The media sensationalises. Of course, this statement surprises nobody. But the frequency and magnitude of the hype (deceit?) is so great that some misinformation slips through even the most circumspect reader's filters from time to time.
I’m sure you see it in the financial section daily. The example that got my goat this morning, however, is from the health section rather than finance. But it’s typical and worth studying. The headline in The Age hollered ‘Cancer pips heart disease as top killer’. The Sydney Morning Herald wailed ‘Australia’s new number 1 killer’. Both linked to story by Amy Corderoy titled ‘Cancer overtakes heart disease as biggest killer in Australia: World Health Organisation’.
None of the facts presented are in question. And the broad advice offered—don’t smoke, don’t drink to excess, eat less processed food—certainly won’t hurt anyone. The wording in the article is carefully constructed and not wrong, but it is misleading. If you took the message that dying from cancer was on the rise, then I suspect the author feels they’ve done their job well.
To quote Aaron Levenstein, ‘statistics are like a bikini. What they reveal is suggestive, but what they conceal is vital’. Corderoy used plenty of Photoshop in this article.

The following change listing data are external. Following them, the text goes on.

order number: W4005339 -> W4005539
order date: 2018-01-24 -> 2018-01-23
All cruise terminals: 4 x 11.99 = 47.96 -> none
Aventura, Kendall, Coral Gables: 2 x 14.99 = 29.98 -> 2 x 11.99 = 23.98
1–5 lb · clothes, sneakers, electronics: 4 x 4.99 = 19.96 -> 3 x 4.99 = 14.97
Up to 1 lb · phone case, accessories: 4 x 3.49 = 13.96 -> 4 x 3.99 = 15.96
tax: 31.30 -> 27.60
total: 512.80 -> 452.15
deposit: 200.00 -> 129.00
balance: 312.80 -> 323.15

Here’s the reality. Cancer deaths have overtaken heart attack deaths because heart attack deaths have been falling magnificently. According to Fairfax’s own archives, heart attack deaths in Australia fell 17% from 2001 to 2010—what wonderful news to celebrate. Per capita deaths would be down even more.

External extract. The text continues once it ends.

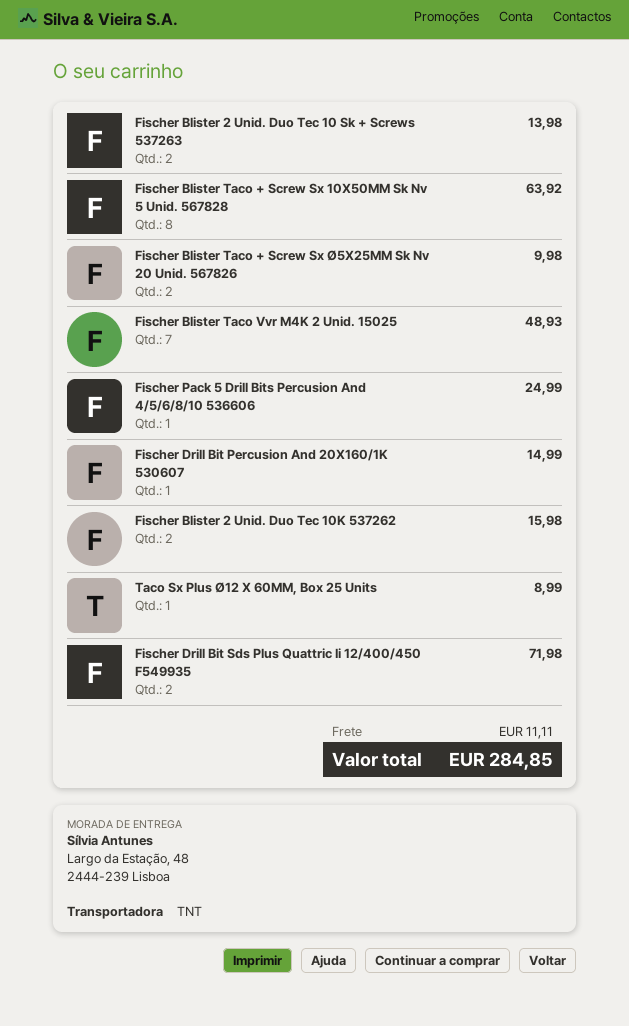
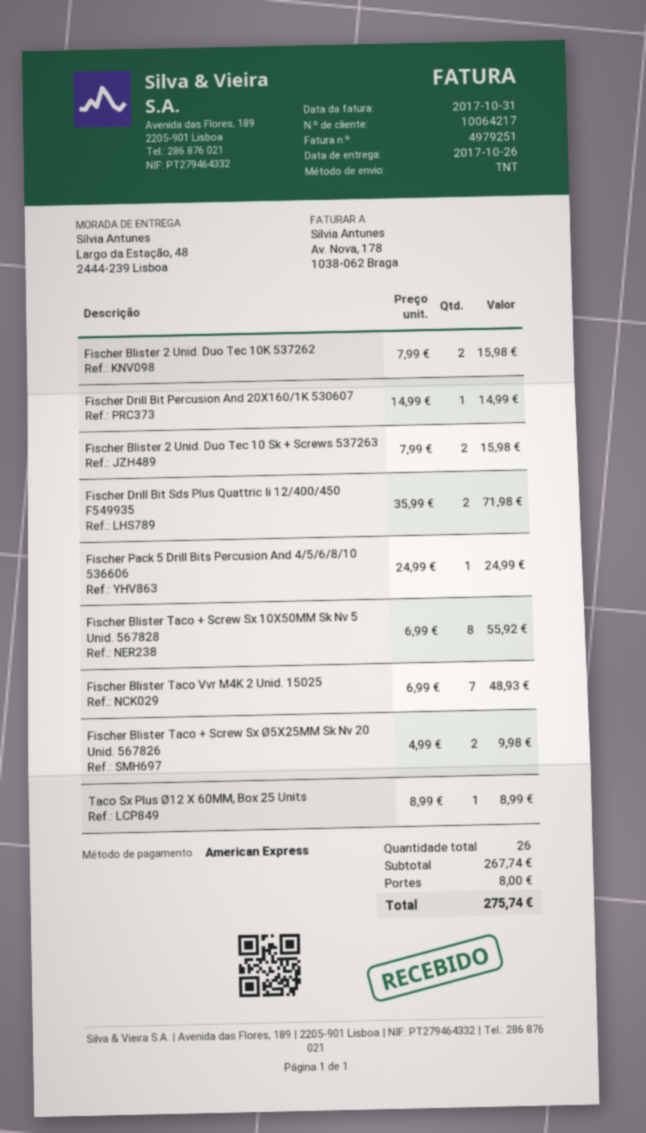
Fischer Blister 2 Unid. Duo Tec 10 Sk + Screws 537263: 2 for 13.98 -> 2 for 15.98
Fischer Blister Taco + Screw Sx 10X50MM Sk Nv 5 Unid. 567828: 8 for 63.92 -> 8 for 55.92
shipping: 11.11 -> 8.00
total: 284.85 -> 275.74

Cancer deaths, on the other hand, are on the up, but at less than the growth in population. Per capita deaths from cancer have thus been falling. It’s good news, but not as great as the news on heart disease.
If newspapers were actually about delivering the news, here are a few more appropriate titles for that article:
‘Winning the battle against heart disease’
‘Good news on cancer, great news on heart disease’, or even
‘Cancer more resistant to medical and lifestyle intervention than heart disease’
Instead, we get obfuscation because fear apparently sells better than good or accurate news, at least in the short run. In the long run, however, Fairfax and other media players risk becoming as irrelevant as, say, Today Tonight. In the meantime, be on guard to their deliberate misinformation.